Work task: Every line of the data below is to be given again as it appears, with the images removed.

Given entries:
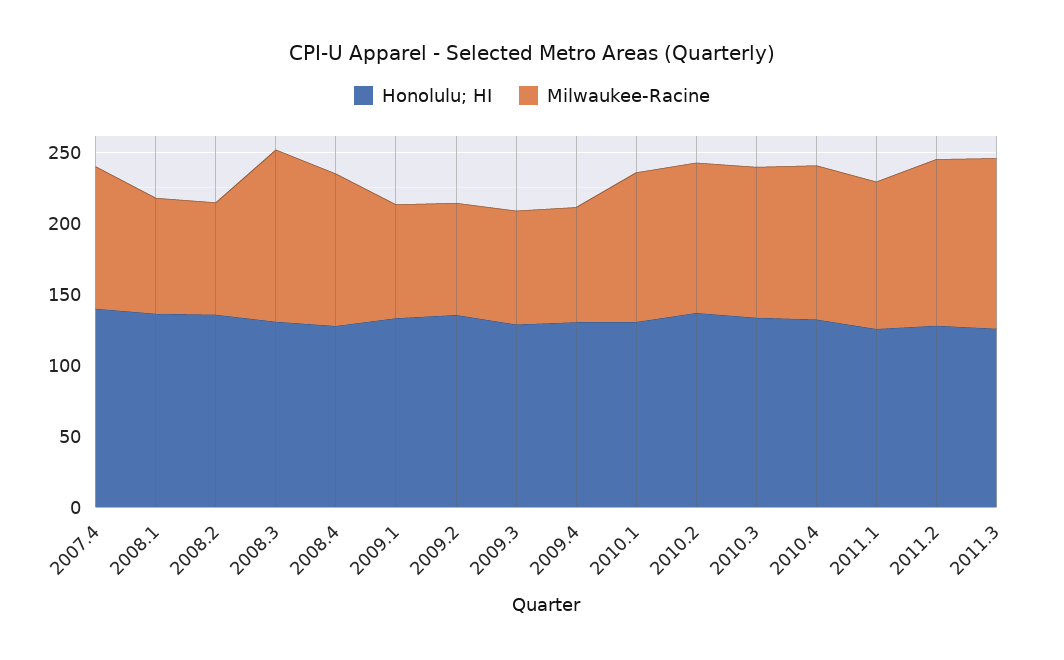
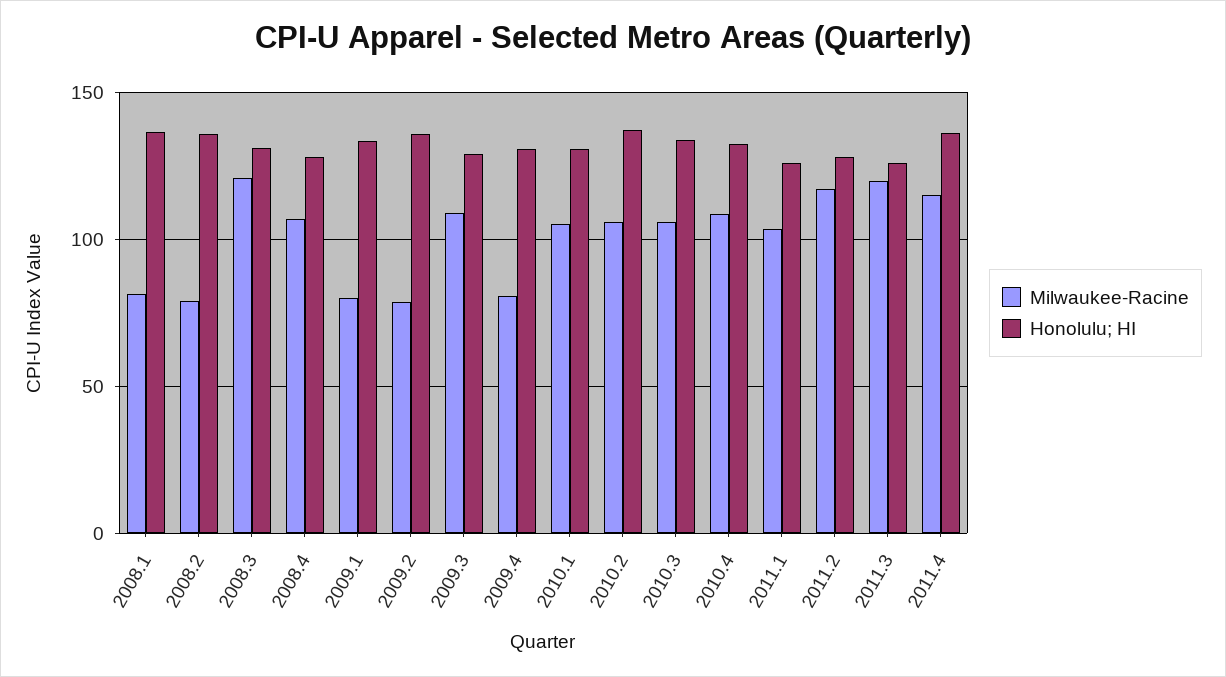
Honolulu; HI, 2007.4: 140 -> none
Milwaukee-Racine, 2007.4: 100 -> none
Milwaukee-Racine, 2009.3: 80 -> 110
Milwaukee-Racine, 2011.4: none -> 115
Honolulu; HI, 2011.4: none -> 135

Solution below:
Honolulu; HI, 2007.4: 140 -> none
Milwaukee-Racine, 2007.4: 100 -> none
Milwaukee-Racine, 2009.3: 80 -> 110
Milwaukee-Racine, 2011.4: none -> 115
Honolulu; HI, 2011.4: none -> 135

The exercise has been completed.